C'est pourquoi certains pensent que les nombreuses sanctions imposées à la Russie à la lumière de son attaque contre l'Ukraine pourraient en fait conduire à une révolution contre Poutine.
«C'est vraiment la première fois, depuis qu'il est au pouvoir, que l'influence de l'élite russe au sens large et les intérêts de Poutine divergent clairement. Il les a en quelque sorte mis sur cette voie d'une manière qui leur fait vraiment mal au portefeuille», a expliqué Way.
«Je suppose que beaucoup d'élites russes auraient préféré ne pas s'impliquer dans cette guerre et pourraient donc être disposées à s'opposer à Poutine... Nous n'avons aucune idée de savoir si c'est une possibilité réelle, mais il pourrait y avoir un conflit interne, un coup d'État contre Poutine.»
Parmi certaines des préoccupations les plus sombres figurent les craintes que la guerre ne se répande en dehors des frontières de l'Ukraine, obligeant d'autres nations à prendre part à une action militaire, ou même déclenchant un scénario de guerre mondiale.
Way suggère que la Russie serait réticente à envahir intentionnellement les alliés de l'OTAN.
«Je pense qu'en général, Poutine serait réticent à envahir carrément la Pologne ou les pays baltes précisément parce qu'ils sont membres de l'OTAN», a déclaré Way.
Si le conflit s'étend ailleurs en Europe, des morts seront comptés partout. Cette mère israélienne se recueille sur la dépouille de son fils, tué en Ukraine.
«Mais vous pouvez facilement imaginer un scénario dans lequel les Russes essaieraient de bloquer les lignes d'approvisionnement, qui viennent de l'ouest des armes, puis soit des avions de guerre russes pénètrent par inadvertance dans l'espace aérien occidental de l'OTAN, soit ils bombardent un convoi de camions en provenance de Pologne, auquel cas, cela pourrait facilement dégénérer.»

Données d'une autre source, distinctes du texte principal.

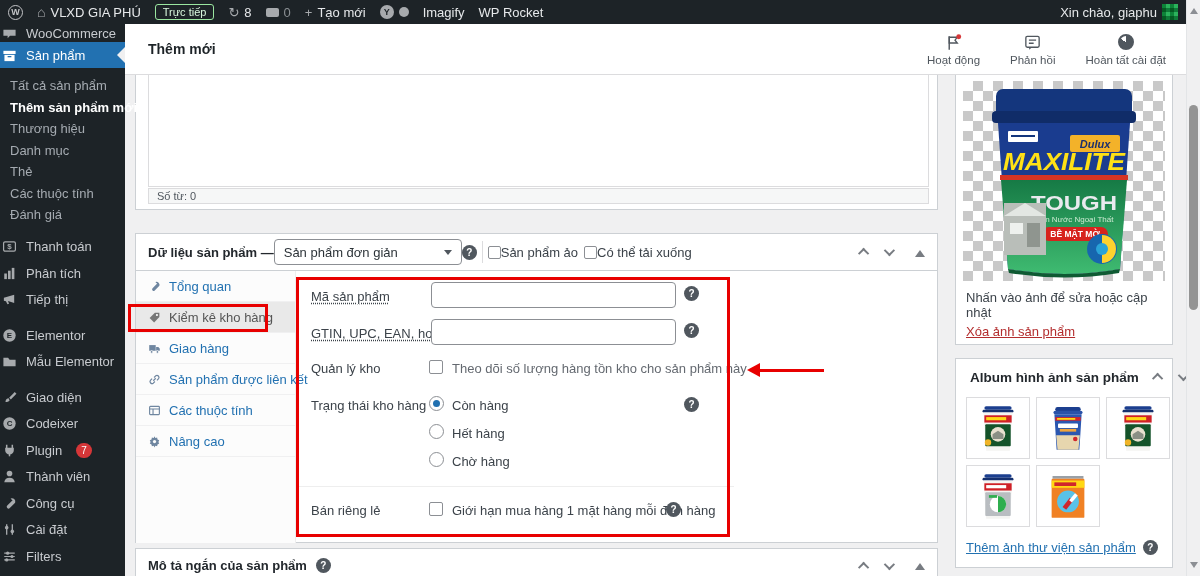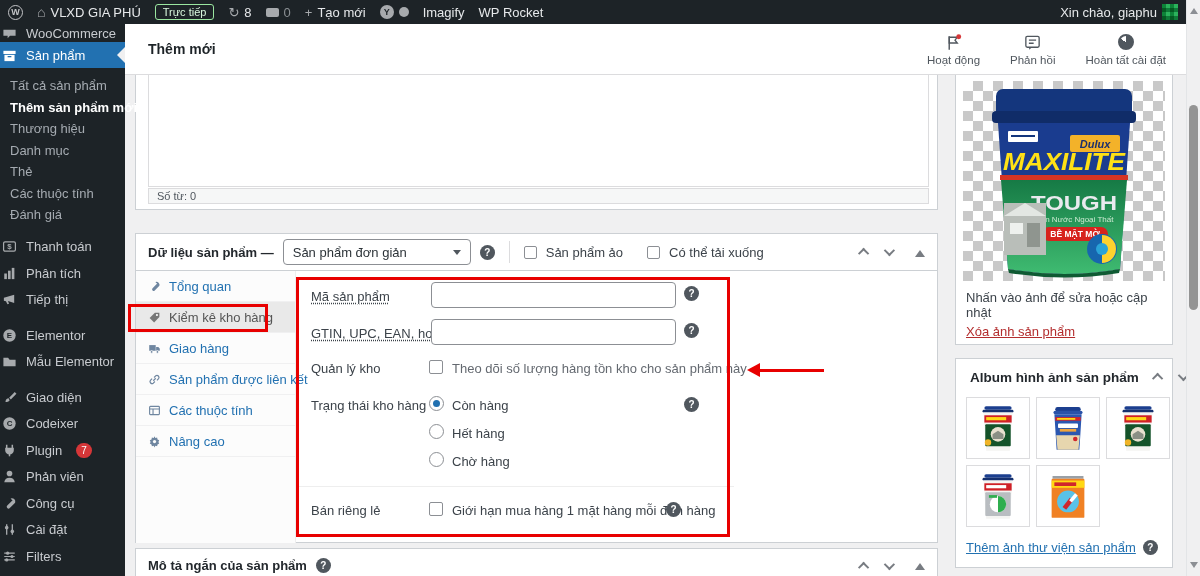"Dữ liệu sản phẩm —" .pd-head { gap: 9px -> none }
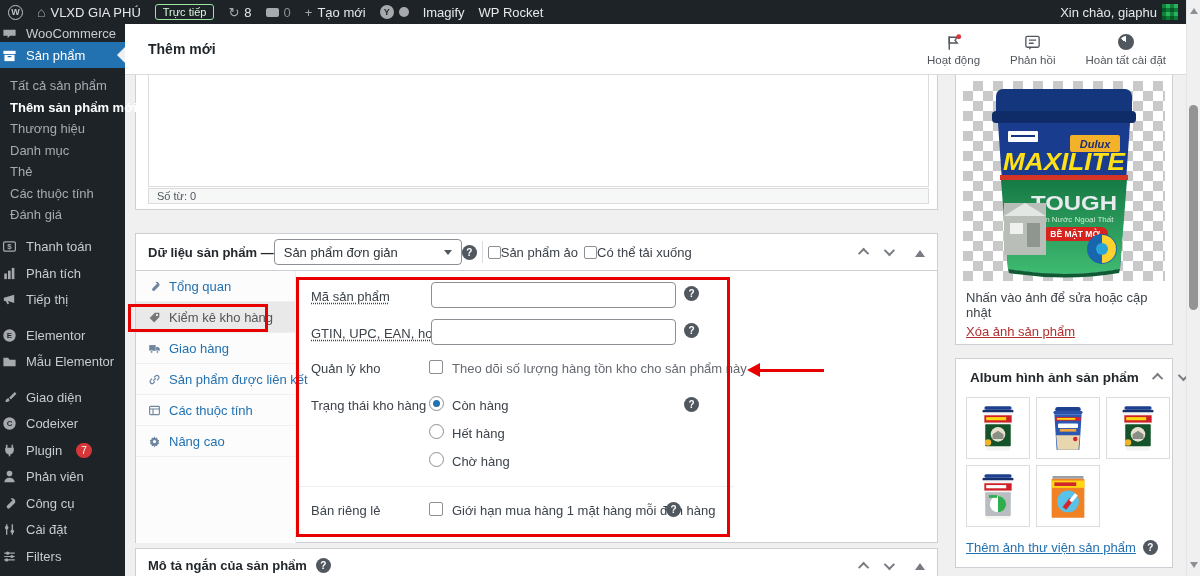"Phản viên" span { text: Phản -> Thành }
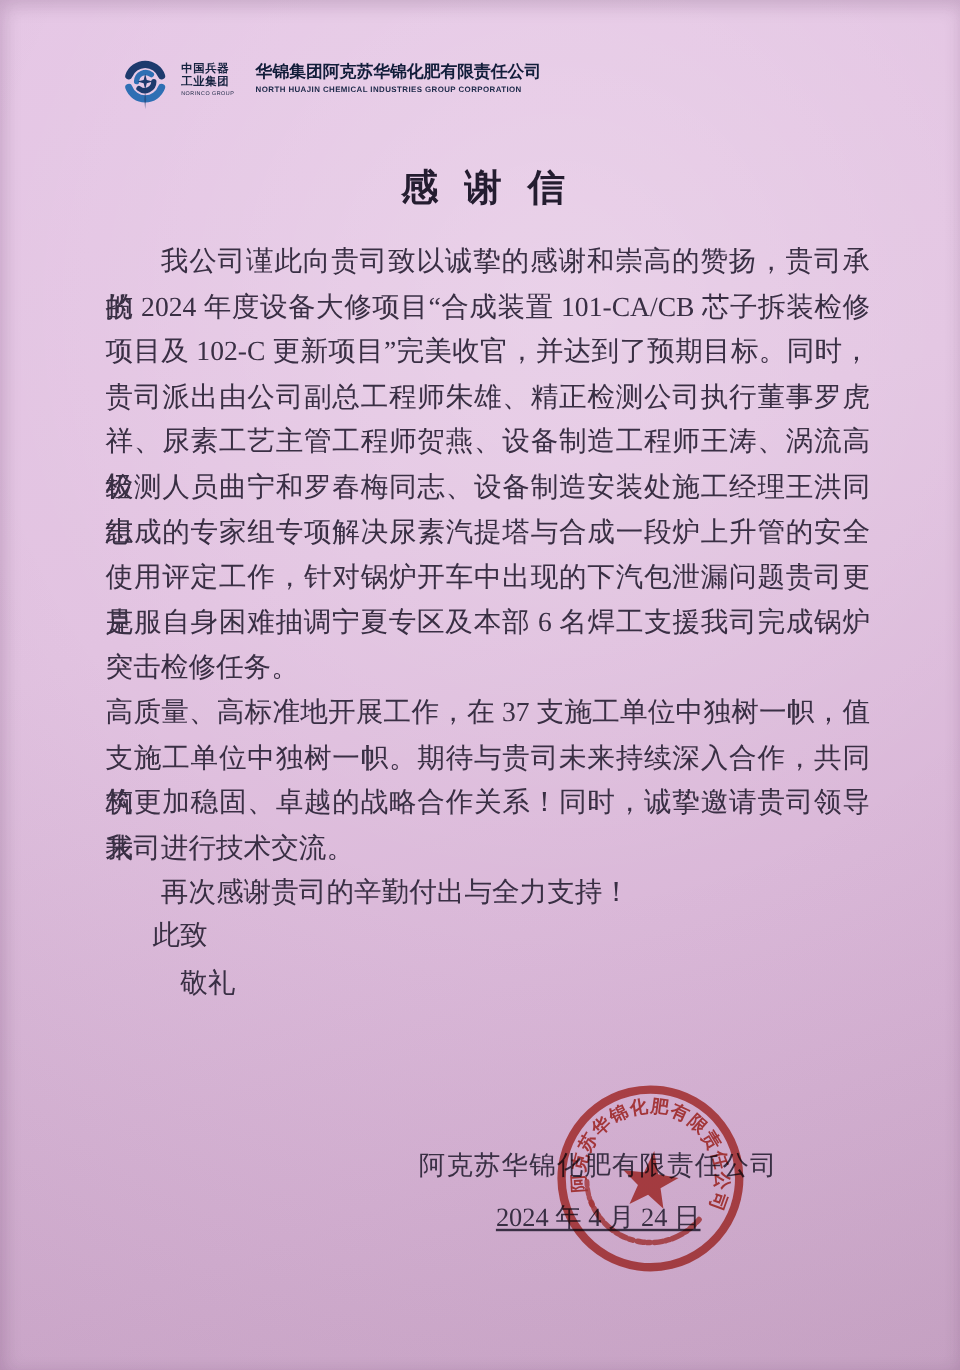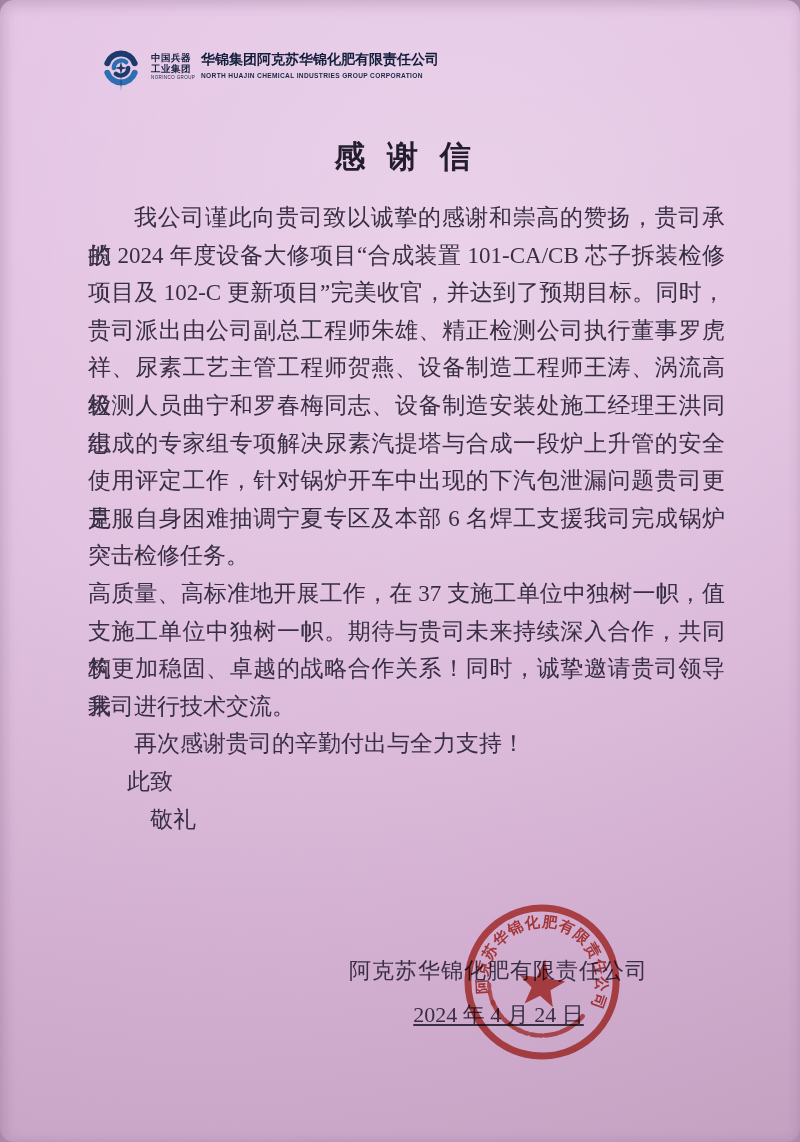"中国兵器" .page { border-radius: 14px -> none }
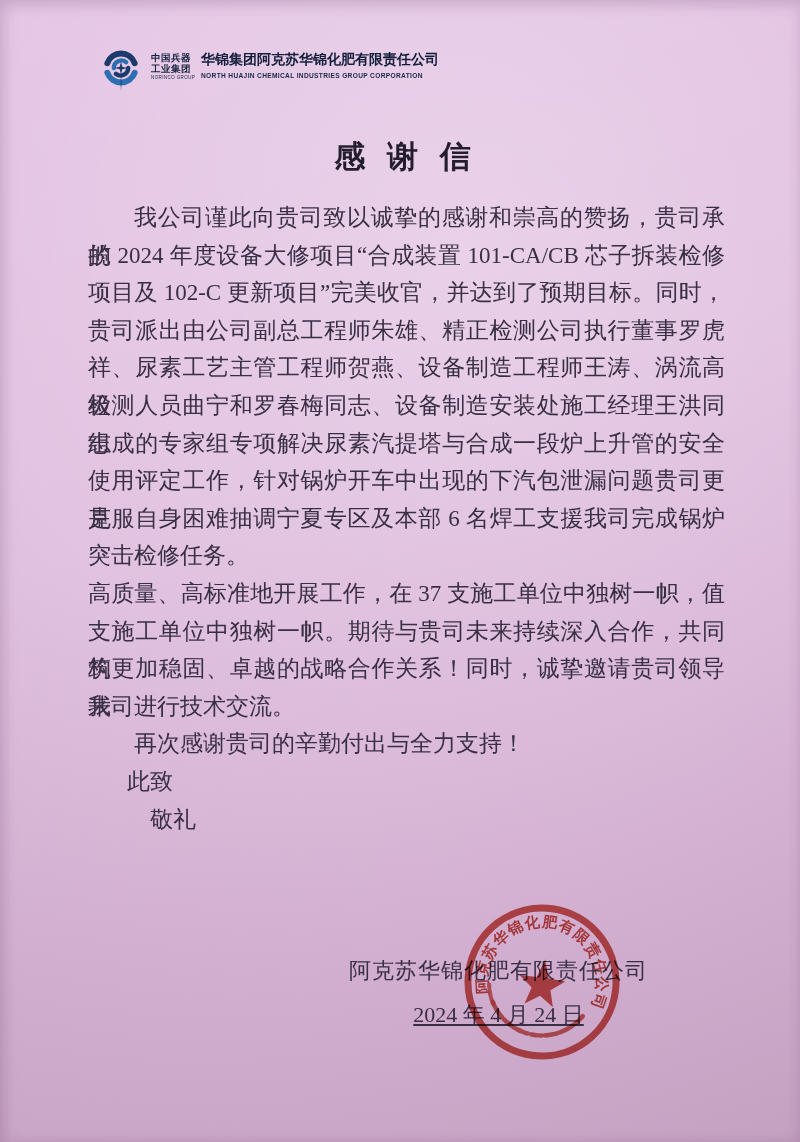"华锦集团阿克苏华锦化肥有限责任公司" .company-block { margin-left: 10px -> 22px }
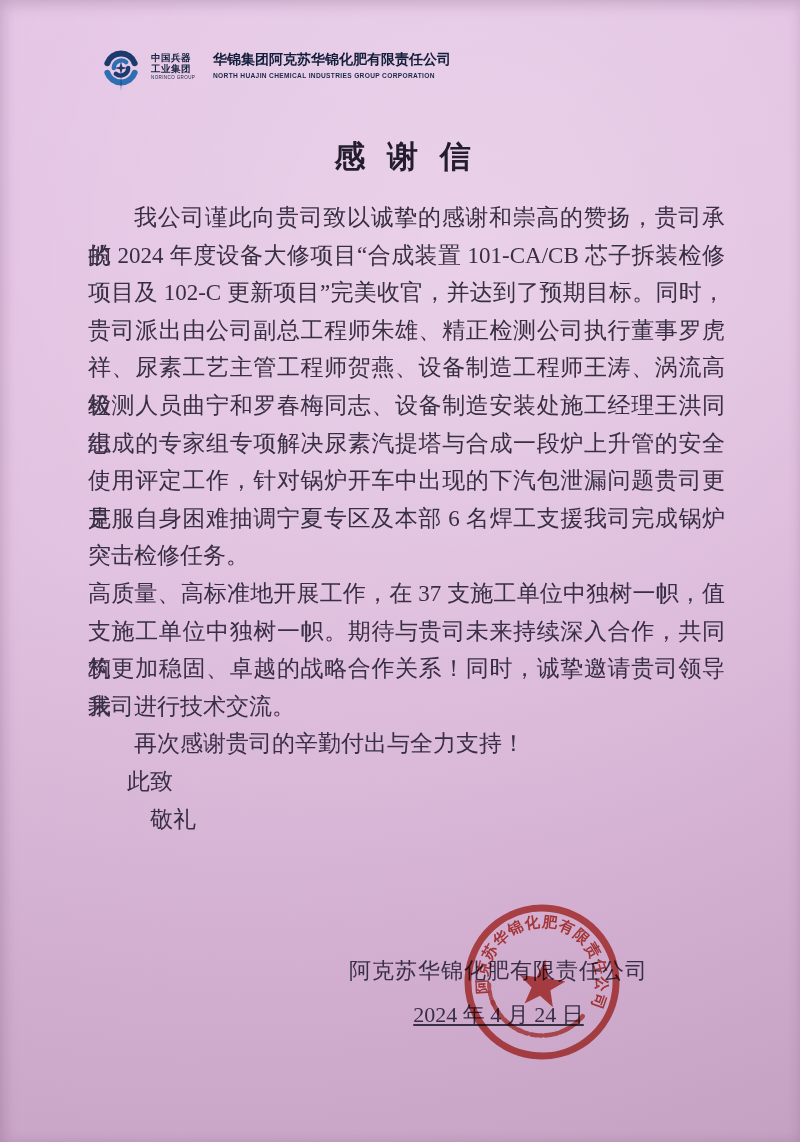"此致" .closing1 { font-family: none -> Liberation Mono, monospace }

Mais Gassner a adopté une vision moins optimiste, suggérant que la violence contre les civils ukrainiens pourrait forcer l'OTAN à agir, provoquant une lutte totale.
«Il commence à devenir difficile de justifier de ne pas mettre en place une zone d'exclusion aérienne, et la zone d'exclusion aérienne pourrait - et c'est la crainte et ce n'est probablement pas déplacé - conduire à un conflit armé entre la Russie et les alliés de l'OTAN avec les pays européens», explique-t-il.
«Et c'est effrayant à imaginer parce qu'en ce moment, la Russie n'utilise qu'une fraction de ses forces aériennes au-dessus de l'espace aérien ukrainien... Mais s'il y a une guerre totale entre les forces aériennes alliées à l'OTAN et l'armée de l'air russe, c’est aussi grand qu’on l’imagine. Et cela est inconcevable. Mais à ce stade, personne ne l'exclurait.